I've only just begun to scratch the surface of this hugely fascinating subject, but the following seven stones seem to pop up often during my research of Chinese stone carving art:

Muyu (木魚) (Wood Fish) - I find this stone very interesting because it is touted as improving your health if you use it to brew tea. I'm skeptical, but it does appear to have a long history for use as teapots and I really like its beautiful dark wooden appearance. I wouldn't mind adding a Muyu teapot to my humble collection.

Soapstone (皂石) - This is a relatively soft stone that is still durable and can handle high temperatures. Many good looking teapots have been carved out of this ancient and versatile family of metamorphic rocks.

Chicken Blood (雞血) - I'm including this stone in my list mainly because of its cool name. The stone, which blends cream colors with blood-red colors, is used mainly for decorative pieces. It contains cinnabar, which contains mercury, so I'm not about to actually use a Chicken Blood teapot. I don't want to go "mad as a hatter."

Cheng Ni (澄泥) - This is one of the most popular stones for making ink-stones (for calligraphy and painting). I only found one reference to this type being used for teapots.
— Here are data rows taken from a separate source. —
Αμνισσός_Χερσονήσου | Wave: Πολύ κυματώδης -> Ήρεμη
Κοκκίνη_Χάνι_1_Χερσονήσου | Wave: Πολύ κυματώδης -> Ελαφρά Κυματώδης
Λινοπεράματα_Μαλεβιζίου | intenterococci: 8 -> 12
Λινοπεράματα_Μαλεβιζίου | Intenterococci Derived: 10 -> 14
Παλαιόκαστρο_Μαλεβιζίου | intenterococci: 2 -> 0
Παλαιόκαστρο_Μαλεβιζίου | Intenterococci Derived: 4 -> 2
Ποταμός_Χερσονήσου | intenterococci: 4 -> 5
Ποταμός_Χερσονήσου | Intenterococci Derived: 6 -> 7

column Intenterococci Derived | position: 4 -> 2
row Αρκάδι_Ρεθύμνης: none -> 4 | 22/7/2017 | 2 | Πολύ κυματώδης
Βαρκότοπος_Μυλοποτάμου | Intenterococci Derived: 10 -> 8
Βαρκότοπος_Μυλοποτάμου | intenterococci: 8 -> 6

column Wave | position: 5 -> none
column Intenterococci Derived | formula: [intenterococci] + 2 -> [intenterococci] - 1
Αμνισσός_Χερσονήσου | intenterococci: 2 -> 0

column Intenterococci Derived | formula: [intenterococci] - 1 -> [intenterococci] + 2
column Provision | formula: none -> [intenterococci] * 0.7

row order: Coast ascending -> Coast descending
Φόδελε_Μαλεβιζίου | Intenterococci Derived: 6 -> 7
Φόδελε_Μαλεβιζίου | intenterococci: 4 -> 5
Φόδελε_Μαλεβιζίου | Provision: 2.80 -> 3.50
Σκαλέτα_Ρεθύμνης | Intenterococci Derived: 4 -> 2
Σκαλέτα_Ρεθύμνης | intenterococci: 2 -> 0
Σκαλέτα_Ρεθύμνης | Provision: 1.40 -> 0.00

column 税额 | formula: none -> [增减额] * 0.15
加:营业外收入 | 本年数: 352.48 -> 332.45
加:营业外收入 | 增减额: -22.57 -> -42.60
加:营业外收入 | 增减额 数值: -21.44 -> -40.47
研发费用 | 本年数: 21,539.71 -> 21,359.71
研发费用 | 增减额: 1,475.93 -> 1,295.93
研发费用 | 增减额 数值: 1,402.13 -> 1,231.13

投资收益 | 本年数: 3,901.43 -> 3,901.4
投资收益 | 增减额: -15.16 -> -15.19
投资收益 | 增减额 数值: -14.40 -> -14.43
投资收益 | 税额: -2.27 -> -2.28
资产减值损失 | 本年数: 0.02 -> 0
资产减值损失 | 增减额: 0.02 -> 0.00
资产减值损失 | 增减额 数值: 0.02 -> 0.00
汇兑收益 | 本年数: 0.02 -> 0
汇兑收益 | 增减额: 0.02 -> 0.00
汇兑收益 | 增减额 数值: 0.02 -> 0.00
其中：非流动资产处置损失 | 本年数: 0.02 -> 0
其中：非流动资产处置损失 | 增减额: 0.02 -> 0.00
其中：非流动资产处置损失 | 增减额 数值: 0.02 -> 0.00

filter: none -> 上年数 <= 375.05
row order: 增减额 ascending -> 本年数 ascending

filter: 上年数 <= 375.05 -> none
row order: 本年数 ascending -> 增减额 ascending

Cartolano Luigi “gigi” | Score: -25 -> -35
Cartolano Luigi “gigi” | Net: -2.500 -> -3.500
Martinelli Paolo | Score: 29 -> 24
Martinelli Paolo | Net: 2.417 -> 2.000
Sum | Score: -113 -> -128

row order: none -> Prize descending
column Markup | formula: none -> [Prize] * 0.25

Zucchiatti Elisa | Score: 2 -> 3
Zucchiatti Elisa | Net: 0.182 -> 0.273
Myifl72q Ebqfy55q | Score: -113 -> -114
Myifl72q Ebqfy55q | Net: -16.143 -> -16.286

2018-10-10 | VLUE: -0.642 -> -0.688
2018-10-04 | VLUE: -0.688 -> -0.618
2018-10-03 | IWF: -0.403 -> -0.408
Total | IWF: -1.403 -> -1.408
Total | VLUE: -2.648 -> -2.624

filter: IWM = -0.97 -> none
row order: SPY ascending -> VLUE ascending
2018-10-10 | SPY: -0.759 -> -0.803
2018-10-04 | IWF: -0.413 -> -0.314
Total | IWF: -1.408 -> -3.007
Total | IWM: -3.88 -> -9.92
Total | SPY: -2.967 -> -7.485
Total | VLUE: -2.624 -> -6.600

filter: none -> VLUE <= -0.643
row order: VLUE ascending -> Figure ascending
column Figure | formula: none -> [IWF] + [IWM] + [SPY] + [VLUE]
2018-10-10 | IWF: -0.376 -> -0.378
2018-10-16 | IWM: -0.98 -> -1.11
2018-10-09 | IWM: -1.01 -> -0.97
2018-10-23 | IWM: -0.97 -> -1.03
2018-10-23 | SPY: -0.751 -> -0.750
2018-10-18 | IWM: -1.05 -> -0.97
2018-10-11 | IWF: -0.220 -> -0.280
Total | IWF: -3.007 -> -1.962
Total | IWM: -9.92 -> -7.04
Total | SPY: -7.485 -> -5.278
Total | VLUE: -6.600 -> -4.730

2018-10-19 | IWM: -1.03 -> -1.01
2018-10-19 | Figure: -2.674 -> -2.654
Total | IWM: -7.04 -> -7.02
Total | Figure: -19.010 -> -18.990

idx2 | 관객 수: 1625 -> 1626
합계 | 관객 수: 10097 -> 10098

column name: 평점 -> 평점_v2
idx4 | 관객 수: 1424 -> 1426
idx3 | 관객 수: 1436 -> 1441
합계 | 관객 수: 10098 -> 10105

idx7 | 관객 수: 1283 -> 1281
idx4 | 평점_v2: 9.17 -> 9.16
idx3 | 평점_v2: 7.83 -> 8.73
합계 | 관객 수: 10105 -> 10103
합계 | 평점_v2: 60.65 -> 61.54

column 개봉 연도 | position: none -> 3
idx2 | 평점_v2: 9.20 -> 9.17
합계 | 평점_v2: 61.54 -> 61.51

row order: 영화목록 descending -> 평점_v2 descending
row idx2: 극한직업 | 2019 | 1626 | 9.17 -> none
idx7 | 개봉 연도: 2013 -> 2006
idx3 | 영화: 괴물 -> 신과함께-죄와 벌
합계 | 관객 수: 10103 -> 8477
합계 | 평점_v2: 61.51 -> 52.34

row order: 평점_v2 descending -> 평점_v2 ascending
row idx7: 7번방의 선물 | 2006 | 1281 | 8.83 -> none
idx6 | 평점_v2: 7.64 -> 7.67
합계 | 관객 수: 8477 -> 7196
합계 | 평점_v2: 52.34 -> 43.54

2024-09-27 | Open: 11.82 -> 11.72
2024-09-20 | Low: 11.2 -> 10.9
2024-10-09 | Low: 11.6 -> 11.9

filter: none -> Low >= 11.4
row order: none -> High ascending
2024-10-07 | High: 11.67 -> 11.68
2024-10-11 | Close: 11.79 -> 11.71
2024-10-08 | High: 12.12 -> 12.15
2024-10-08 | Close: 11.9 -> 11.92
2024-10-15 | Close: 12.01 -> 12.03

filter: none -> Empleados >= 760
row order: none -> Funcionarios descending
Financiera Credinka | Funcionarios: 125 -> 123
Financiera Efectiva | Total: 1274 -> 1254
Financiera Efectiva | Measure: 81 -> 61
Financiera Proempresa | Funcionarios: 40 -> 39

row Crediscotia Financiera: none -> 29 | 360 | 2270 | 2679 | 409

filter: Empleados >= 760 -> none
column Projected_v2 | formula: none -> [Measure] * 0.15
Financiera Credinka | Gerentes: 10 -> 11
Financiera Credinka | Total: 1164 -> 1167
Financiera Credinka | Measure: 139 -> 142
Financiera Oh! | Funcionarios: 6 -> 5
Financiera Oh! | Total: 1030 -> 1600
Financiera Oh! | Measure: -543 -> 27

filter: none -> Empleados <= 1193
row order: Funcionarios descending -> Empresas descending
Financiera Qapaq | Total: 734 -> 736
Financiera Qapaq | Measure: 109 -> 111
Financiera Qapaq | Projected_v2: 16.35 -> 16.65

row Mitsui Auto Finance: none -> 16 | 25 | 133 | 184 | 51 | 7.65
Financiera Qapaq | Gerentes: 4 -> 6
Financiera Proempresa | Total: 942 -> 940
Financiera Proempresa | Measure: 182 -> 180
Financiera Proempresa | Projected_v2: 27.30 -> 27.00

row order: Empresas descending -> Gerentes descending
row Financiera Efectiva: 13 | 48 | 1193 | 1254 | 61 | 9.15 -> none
Jade (玉石) - Not surprisingly, I found tons of very expensive jade teapots online. Many of these are being sold by shady-looking live auction websites. I also found mixed reviews of their usefulness in brewing good tea. They sure are pretty, though.

Shoushan (寿山石) - Hailing from Fujian province, this is another type of stone that I'd really like to know more about. The Shoushan stone teapots that I've seen online are pretty wicked looking, in my opinion. They are really "rocky" with muddled red, gold and yellow hues. Also, they are described in several places as being "fully functional" and "excellent for tea brewing."

Qingtian (青田石) - Named for a small county in Zhejiang province, Qingtian stone encompasses a large category of beautiful decorative sculpture. Alas, I could only find a few vague references to its use as teaware.

I would really love to hear from anyone who has used stone teaware (especially teapots) to enhance their own tea drinking. I'd also love to hear from any "rock buffs" who may be able to point me towards some good books, websites or other resources pertaining to tea related stone art.